Warriors

I wonder at the universal acceptance of war memorials. We honor those who kill with impunity in the name of nationalism. Americans are hardly entitled to honor its soldiers as defenders. American soldiers, from its very inception, have been commissioned for aggressive acquisition of land and power. The first American army was commissioned to take the thirteen British colonies from the British Empire. It was not a defensive struggle. In fact, it was a struggle initiated by the colonists, who did not want to meet their fiduciary obligations to their country, England. The War of 1812 was indeed defensive, but it was defensive against the claims of the English resulting from the revolution. The bombing of Hawaii, an American colonized territory, by the Japanese marginally qualifies the American intervention in World War II as defensive.
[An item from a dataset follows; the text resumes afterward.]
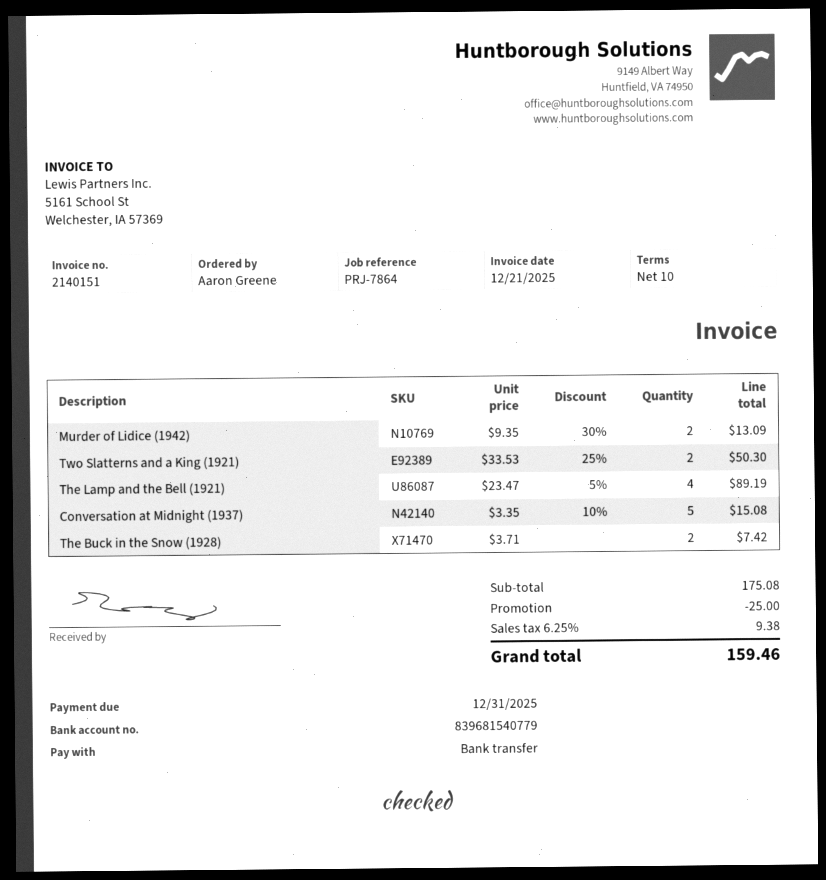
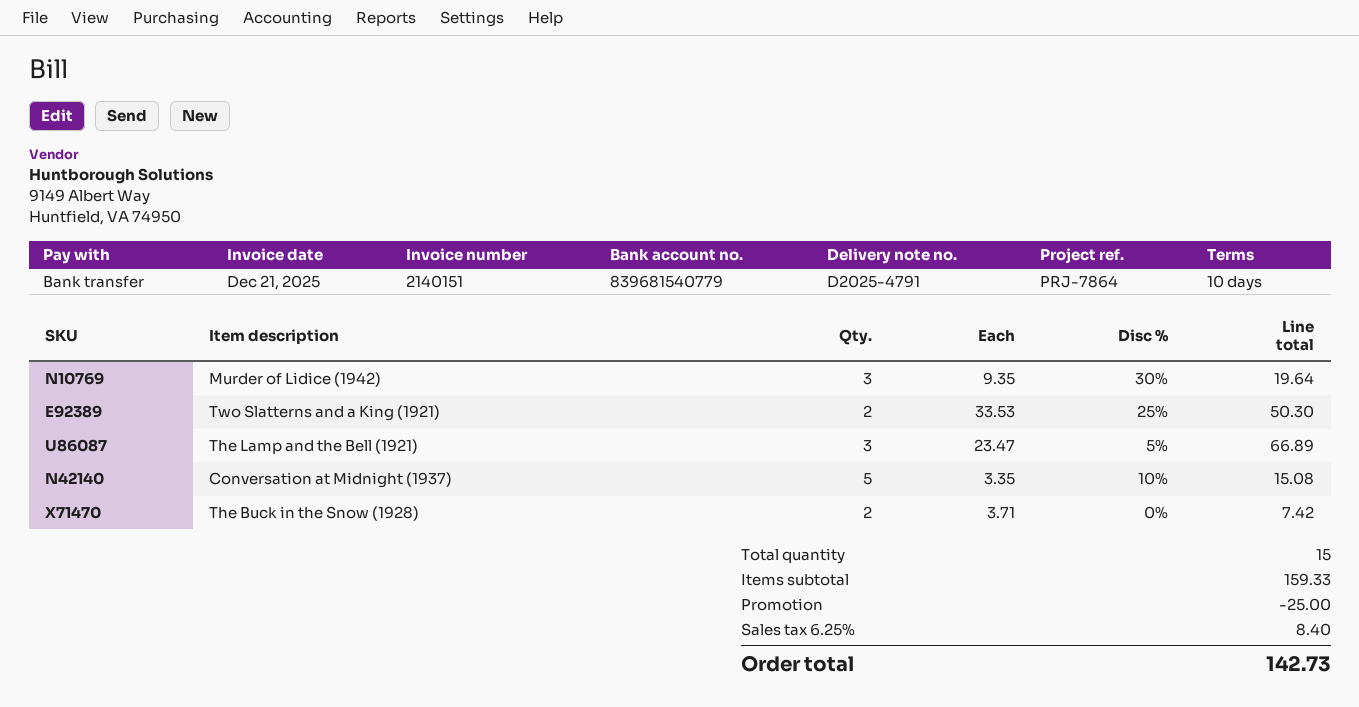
Murder of Lidice (1942): 2 x 9.35 - 30% = 13.09 -> 3 x 9.35 - 30% = 19.64
The Lamp and the Bell (1921): 4 x 23.47 - 5% = 89.19 -> 3 x 23.47 - 5% = 66.89
subtotal: 175.08 -> 159.33
tax: 6.25% = 9.38 -> 6.25% = 8.40
total: 159.46 -> 142.73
The Civil War was just that. It was not a war of aggression against "America". The current war in Iraq is a war of aggression and colonization. Warriors who defend the innocent with their lives may well be seen as heroes. Warriors who kill and maim the innocent in the name of some vague ideal which covers materialistic motives of the wealthy are hardly heroes. Killing is inhuman, from the perspective of the 'higher nature' of man. It is unjustifiable altogether in Buddhist thought. In my practice, I wrestle with my own tendency to anger, violence and hatred. This is indeed a war within myself. Perhaps we should strive to win these individual wars, billions of them on this planet. Then, and only then, will there be world peace.